Before-and-after page screenshots:
+---+
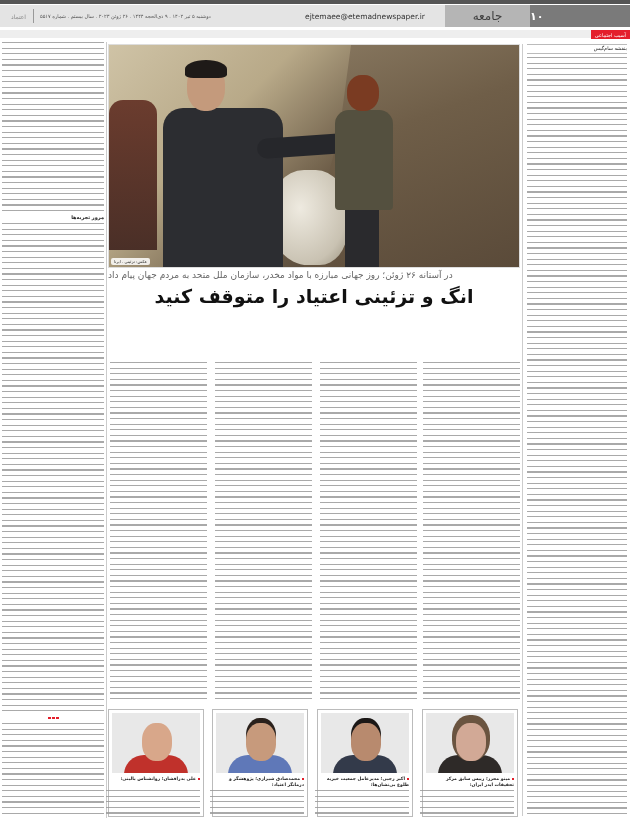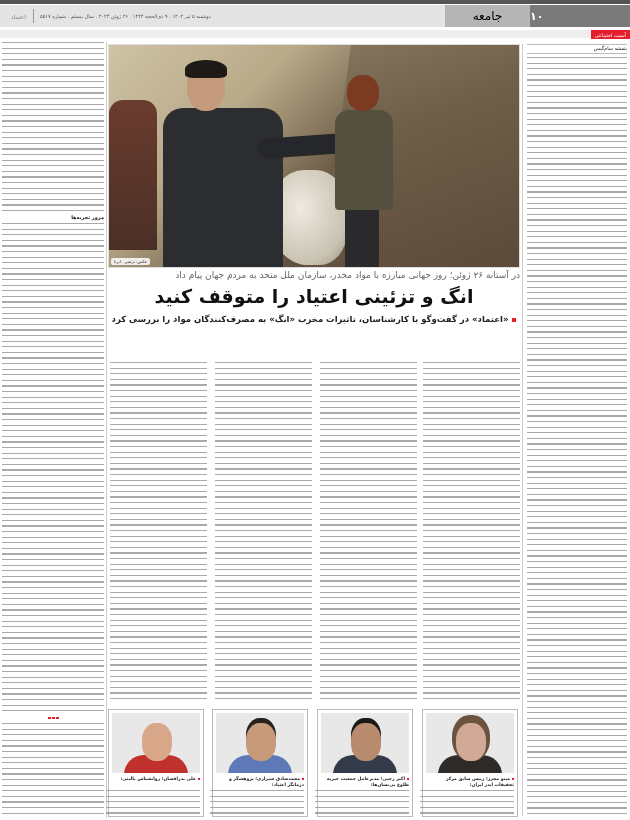"ejtemaee@etemadnewspaper.ir" div.hdr-email { html: none -> <div>ejtemaee@etemadnewspaper.ir</div> }
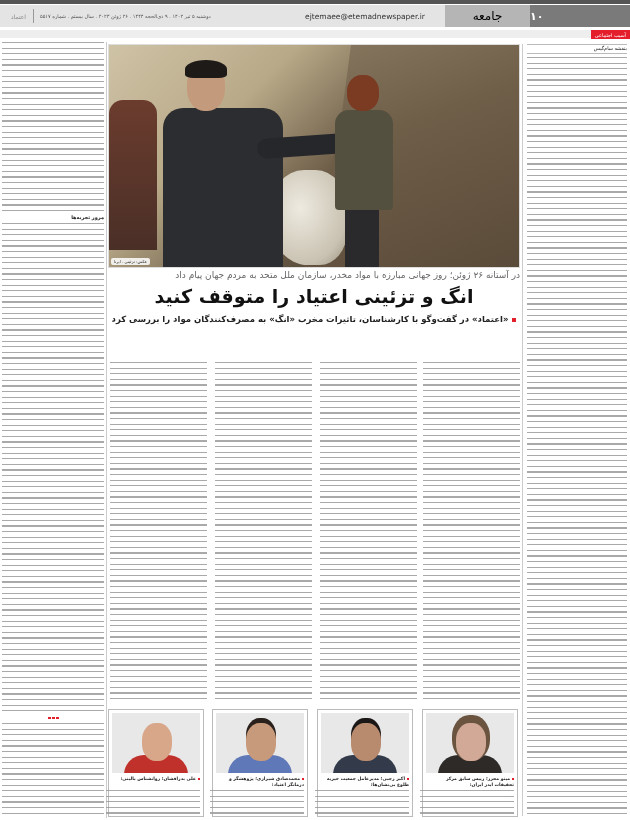"جامعه" .hdr-section { color: #000000 -> #404040 }
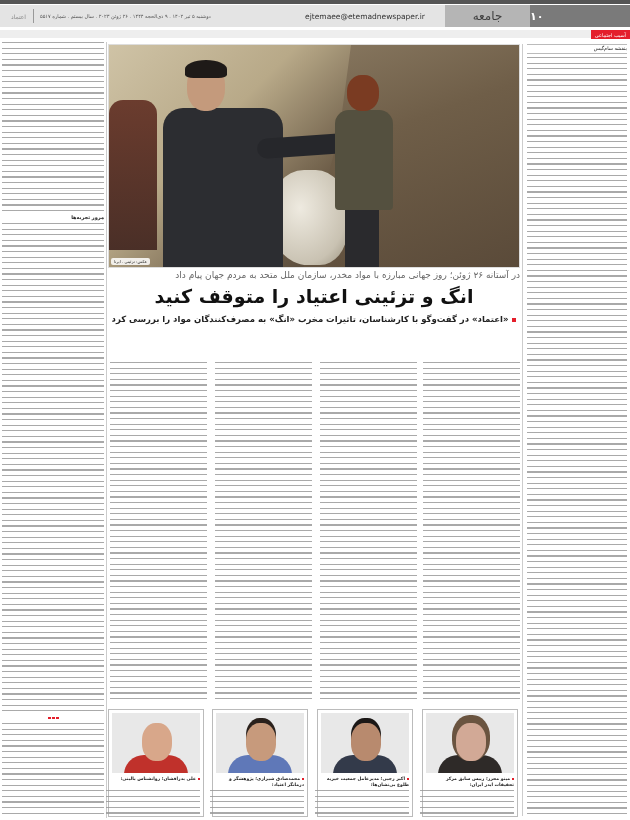"در آستانه ۲۶ ژوئن؛ روز" .kicker { text-align: right -> left }
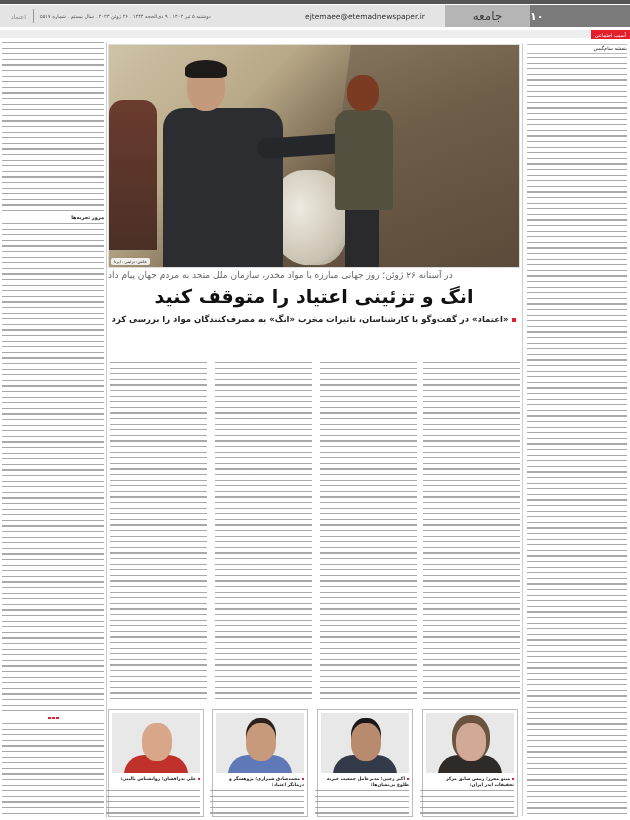"«اعتماد» در گفت‌وگو با کارشناسان،" div.item { html: <div><span></span><span>«اعتماد» در گفت‌وگو با کارشناسان، تاثیرات مخرب «انگ» به مصرف‌کنندگان مواد را بررسی کرد</span></div> -> none }
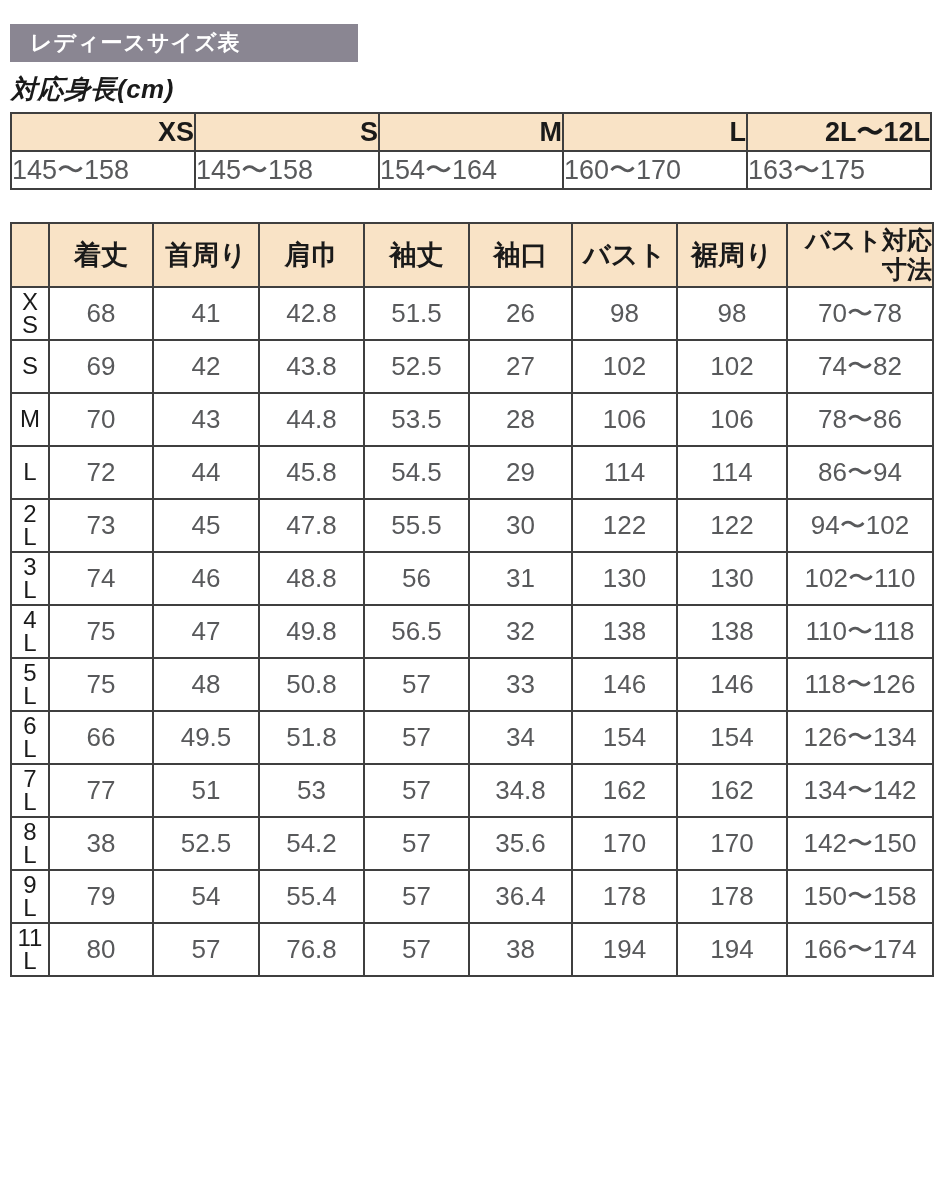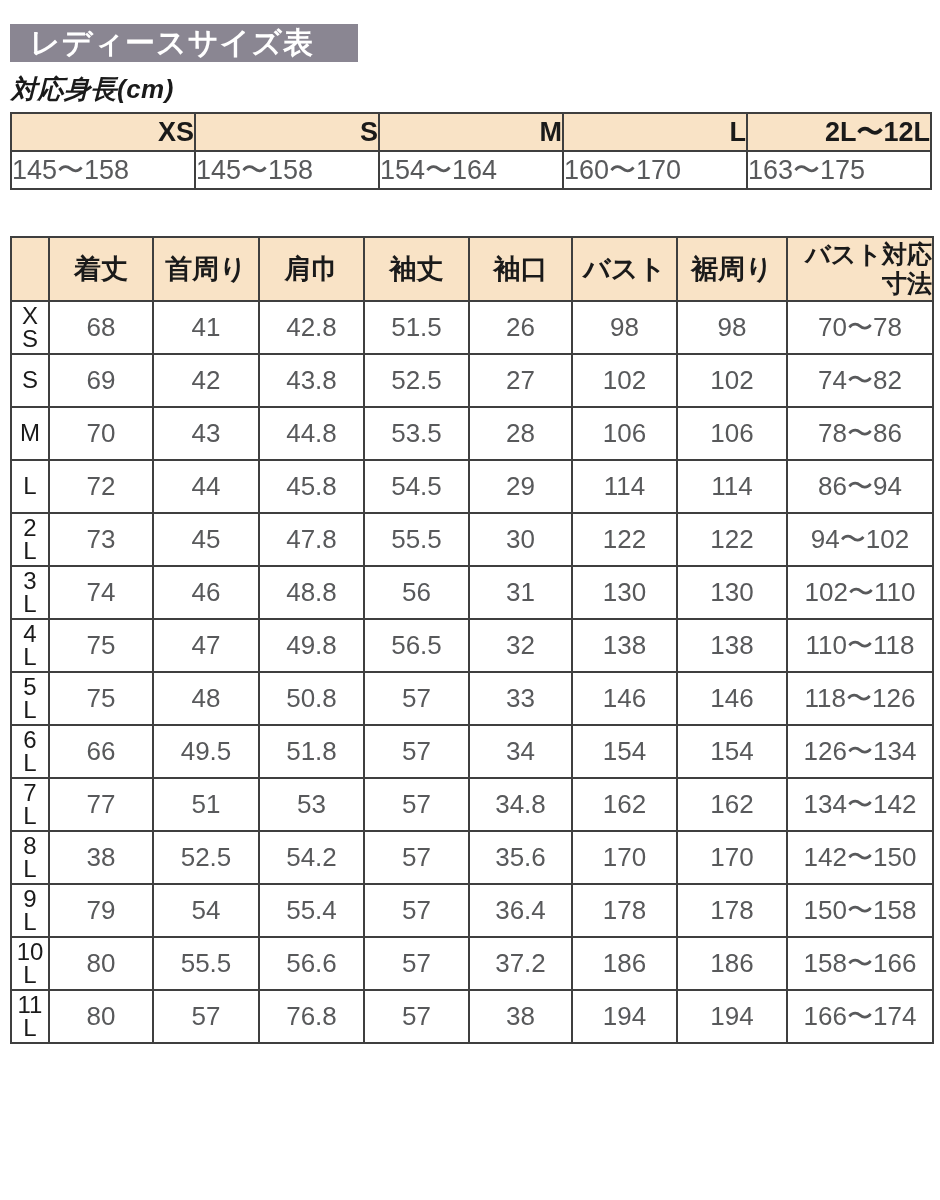"レディースサイズ表" .title-bar { font-size: 30px -> 22px }
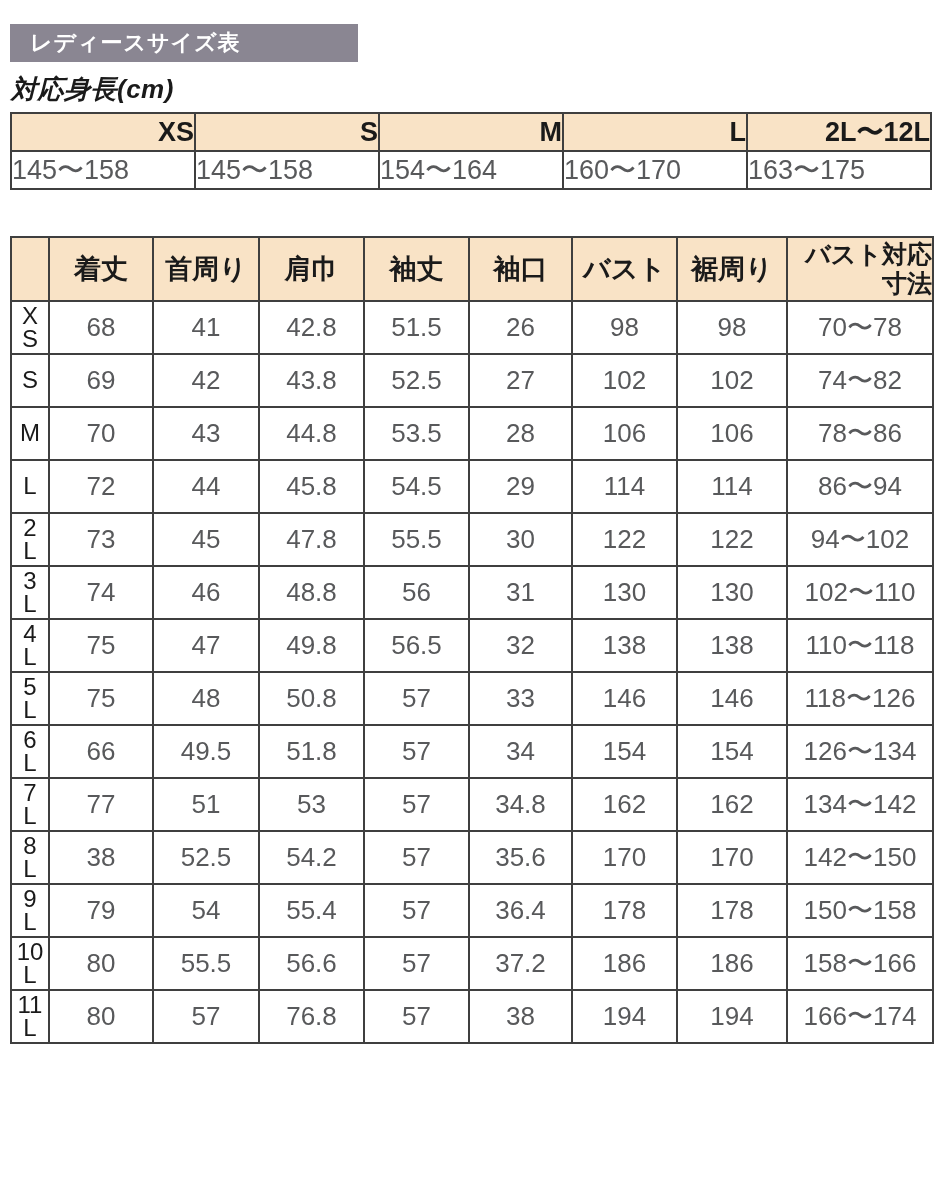"着丈" .size-table { margin-top: 14px -> none }
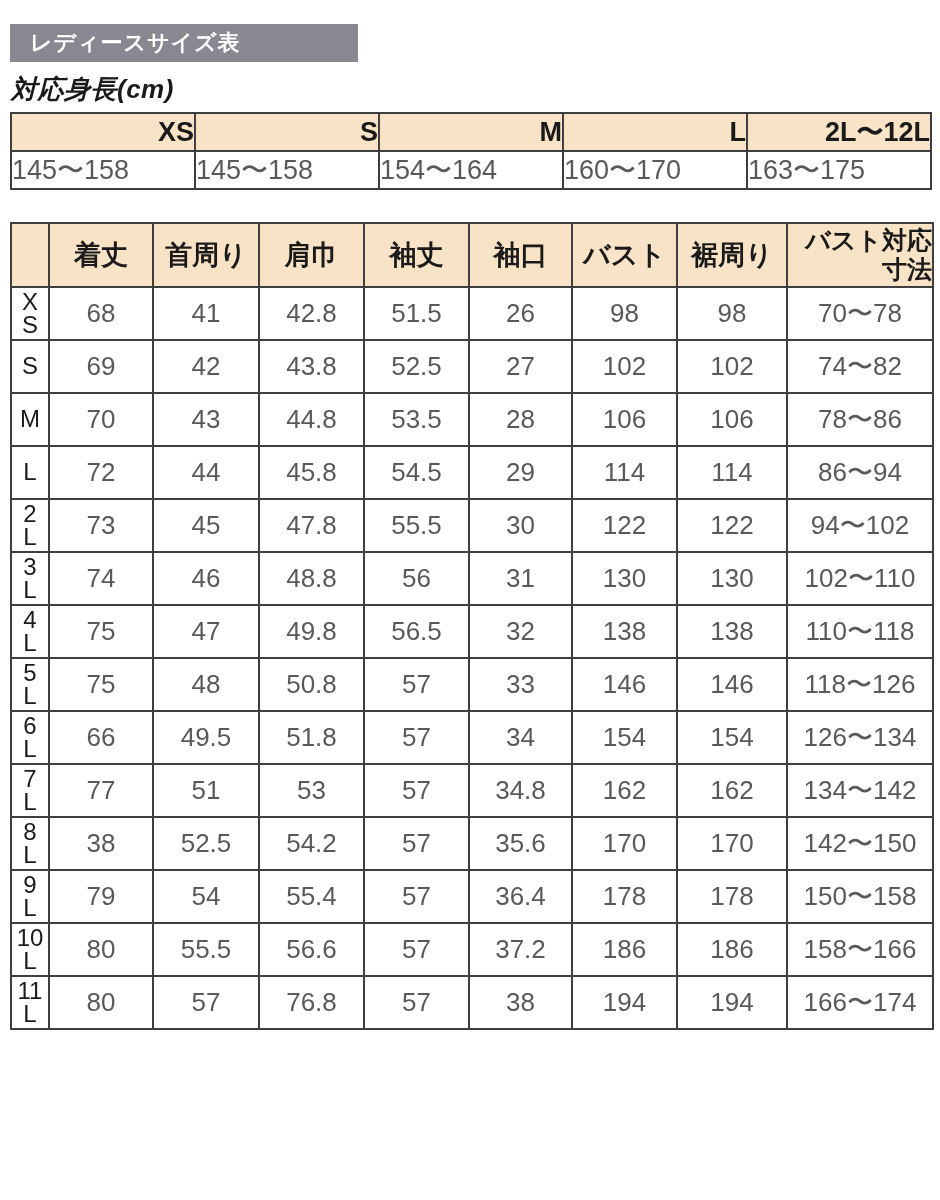"10" tr { html: <tr> <td> <span>10</span> <span>L</span> </td> <td>80</td> <td>55.5</td> <td>56.6</td> <td>57</td> <td>37.2</td> <td>186</td> <td>186</td> <td>158〜166</td> </tr> -> none }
+---+
What is needed.
Starting with the first line of the data above, write out each line exactly up to and including the line that holds "آستانه ۲۶ ژوئن؛". Pictures stay out.

Problem solution.
"ejtemaee@etemadnewspaper.ir" div.hdr-email { html: none -> <div>ejtemaee@etemadnewspaper.ir</div> }
"جامعه" .hdr-section { color: #000000 -> #404040 }
"در آستانه ۲۶ ژوئن؛ روز" .kicker { text-align: right -> left }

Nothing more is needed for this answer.